--- START ---

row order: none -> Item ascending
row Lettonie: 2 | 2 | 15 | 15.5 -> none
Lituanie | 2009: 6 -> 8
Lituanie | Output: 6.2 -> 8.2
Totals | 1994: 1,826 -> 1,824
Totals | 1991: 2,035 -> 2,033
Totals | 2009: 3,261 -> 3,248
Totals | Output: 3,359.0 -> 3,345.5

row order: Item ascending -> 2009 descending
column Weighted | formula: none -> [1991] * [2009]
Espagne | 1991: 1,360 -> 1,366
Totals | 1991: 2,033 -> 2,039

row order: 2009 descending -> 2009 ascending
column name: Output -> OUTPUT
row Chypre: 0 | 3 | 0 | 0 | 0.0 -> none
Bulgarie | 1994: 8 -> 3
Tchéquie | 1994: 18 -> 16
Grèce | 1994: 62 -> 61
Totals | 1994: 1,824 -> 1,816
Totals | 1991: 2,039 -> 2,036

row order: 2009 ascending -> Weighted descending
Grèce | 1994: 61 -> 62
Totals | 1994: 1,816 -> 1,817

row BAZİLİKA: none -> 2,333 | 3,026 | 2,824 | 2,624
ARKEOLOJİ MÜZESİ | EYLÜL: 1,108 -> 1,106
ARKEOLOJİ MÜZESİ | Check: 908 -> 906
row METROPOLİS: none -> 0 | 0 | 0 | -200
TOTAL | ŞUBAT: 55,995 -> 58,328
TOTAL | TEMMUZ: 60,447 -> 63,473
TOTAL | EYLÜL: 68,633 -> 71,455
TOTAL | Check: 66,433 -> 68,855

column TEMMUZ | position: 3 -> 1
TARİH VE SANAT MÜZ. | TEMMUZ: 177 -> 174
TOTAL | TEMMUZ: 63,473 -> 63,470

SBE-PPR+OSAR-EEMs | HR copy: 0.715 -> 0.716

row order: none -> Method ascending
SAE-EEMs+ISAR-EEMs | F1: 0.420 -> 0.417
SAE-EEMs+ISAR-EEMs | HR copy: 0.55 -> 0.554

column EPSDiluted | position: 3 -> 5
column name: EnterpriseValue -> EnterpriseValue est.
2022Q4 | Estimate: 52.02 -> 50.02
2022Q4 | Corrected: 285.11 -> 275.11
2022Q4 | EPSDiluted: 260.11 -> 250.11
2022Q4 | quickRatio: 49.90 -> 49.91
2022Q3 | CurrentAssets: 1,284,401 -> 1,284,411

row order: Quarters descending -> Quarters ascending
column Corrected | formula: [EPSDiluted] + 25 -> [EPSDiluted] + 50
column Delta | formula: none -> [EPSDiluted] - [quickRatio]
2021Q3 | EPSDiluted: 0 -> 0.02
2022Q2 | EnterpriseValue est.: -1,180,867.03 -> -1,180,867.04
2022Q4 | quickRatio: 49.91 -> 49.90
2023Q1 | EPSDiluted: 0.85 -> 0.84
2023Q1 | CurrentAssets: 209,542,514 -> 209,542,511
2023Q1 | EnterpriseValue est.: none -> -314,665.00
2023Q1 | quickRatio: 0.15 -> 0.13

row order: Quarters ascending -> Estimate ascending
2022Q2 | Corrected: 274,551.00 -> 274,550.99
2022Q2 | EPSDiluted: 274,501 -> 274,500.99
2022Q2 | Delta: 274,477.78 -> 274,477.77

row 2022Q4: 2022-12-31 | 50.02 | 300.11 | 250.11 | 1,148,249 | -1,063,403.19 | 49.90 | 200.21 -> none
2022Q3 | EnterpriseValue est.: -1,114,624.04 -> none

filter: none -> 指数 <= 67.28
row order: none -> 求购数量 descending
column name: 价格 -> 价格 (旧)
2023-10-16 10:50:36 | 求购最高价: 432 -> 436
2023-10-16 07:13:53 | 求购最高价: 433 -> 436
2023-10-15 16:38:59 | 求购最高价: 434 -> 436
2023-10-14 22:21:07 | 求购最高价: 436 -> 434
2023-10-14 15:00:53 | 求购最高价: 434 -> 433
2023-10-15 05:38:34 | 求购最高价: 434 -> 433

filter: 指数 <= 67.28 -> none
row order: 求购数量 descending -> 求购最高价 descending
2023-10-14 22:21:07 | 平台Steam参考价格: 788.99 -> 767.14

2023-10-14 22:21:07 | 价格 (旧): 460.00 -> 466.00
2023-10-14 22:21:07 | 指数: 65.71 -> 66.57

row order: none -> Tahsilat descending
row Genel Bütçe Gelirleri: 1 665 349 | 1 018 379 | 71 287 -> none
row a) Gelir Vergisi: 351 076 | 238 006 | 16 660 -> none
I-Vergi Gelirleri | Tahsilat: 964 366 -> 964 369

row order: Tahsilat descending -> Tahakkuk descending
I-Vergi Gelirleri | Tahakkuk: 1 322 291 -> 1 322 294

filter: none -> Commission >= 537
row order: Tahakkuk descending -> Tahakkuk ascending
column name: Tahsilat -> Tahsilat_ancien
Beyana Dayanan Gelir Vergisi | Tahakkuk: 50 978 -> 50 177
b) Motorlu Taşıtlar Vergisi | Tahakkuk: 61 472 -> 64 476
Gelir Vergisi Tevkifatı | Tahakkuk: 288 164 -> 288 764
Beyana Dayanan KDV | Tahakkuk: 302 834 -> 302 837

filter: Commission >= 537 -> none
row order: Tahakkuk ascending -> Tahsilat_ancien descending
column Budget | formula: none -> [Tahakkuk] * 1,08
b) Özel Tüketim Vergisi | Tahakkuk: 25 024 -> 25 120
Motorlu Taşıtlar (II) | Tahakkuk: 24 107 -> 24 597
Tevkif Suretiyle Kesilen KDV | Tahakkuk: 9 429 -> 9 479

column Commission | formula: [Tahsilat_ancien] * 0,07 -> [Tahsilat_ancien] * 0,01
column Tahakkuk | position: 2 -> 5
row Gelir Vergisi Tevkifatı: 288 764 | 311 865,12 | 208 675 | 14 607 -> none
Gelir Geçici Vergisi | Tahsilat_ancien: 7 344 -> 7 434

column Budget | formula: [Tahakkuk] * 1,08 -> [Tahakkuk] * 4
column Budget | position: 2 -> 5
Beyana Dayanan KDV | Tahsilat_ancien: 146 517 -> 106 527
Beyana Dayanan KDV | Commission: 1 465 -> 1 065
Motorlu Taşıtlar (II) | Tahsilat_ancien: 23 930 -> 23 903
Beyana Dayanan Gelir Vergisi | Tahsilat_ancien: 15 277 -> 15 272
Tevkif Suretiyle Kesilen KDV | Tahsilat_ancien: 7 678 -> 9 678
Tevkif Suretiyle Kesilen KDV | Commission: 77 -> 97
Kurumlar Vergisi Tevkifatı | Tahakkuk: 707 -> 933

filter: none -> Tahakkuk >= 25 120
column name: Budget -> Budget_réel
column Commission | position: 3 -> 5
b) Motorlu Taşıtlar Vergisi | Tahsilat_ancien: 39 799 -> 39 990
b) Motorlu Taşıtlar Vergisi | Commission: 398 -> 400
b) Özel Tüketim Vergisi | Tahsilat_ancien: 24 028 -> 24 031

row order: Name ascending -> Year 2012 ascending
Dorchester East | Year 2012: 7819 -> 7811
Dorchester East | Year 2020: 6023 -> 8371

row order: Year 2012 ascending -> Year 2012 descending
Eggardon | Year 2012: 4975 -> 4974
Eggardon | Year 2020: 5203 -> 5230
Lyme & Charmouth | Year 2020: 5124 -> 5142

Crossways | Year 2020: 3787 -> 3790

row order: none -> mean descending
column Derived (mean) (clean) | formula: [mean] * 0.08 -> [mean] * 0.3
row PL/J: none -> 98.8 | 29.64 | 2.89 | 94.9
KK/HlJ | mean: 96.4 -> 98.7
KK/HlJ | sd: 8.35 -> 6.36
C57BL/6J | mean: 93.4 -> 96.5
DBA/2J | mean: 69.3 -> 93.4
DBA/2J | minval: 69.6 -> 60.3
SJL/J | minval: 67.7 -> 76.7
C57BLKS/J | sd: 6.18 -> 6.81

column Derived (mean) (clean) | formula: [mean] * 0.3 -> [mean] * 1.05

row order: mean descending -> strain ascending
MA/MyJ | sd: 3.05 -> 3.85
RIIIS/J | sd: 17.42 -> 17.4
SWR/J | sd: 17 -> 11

--- END ---

WHAT YOU ARE ASKED TO DO. The response should hold exactly the lines starting at the line with "2023-10-14 22:21:07 | 平台Steam参考价格: 788.99" and ending at the line with "Motorlu Taşıtlar (II) | Tahakkuk: 24", and no other line of the material above.

TASK RESPONSE.
2023-10-14 22:21:07 | 平台Steam参考价格: 788.99 -> 767.14

2023-10-14 22:21:07 | 价格 (旧): 460.00 -> 466.00
2023-10-14 22:21:07 | 指数: 65.71 -> 66.57

row order: none -> Tahsilat descending
row Genel Bütçe Gelirleri: 1 665 349 | 1 018 379 | 71 287 -> none
row a) Gelir Vergisi: 351 076 | 238 006 | 16 660 -> none
I-Vergi Gelirleri | Tahsilat: 964 366 -> 964 369

row order: Tahsilat descending -> Tahakkuk descending
I-Vergi Gelirleri | Tahakkuk: 1 322 291 -> 1 322 294

filter: none -> Commission >= 537
row order: Tahakkuk descending -> Tahakkuk ascending
column name: Tahsilat -> Tahsilat_ancien
Beyana Dayanan Gelir Vergisi | Tahakkuk: 50 978 -> 50 177
b) Motorlu Taşıtlar Vergisi | Tahakkuk: 61 472 -> 64 476
Gelir Vergisi Tevkifatı | Tahakkuk: 288 164 -> 288 764
Beyana Dayanan KDV | Tahakkuk: 302 834 -> 302 837

filter: Commission >= 537 -> none
row order: Tahakkuk ascending -> Tahsilat_ancien descending
column Budget | formula: none -> [Tahakkuk] * 1,08
b) Özel Tüketim Vergisi | Tahakkuk: 25 024 -> 25 120
Motorlu Taşıtlar (II) | Tahakkuk: 24 107 -> 24 597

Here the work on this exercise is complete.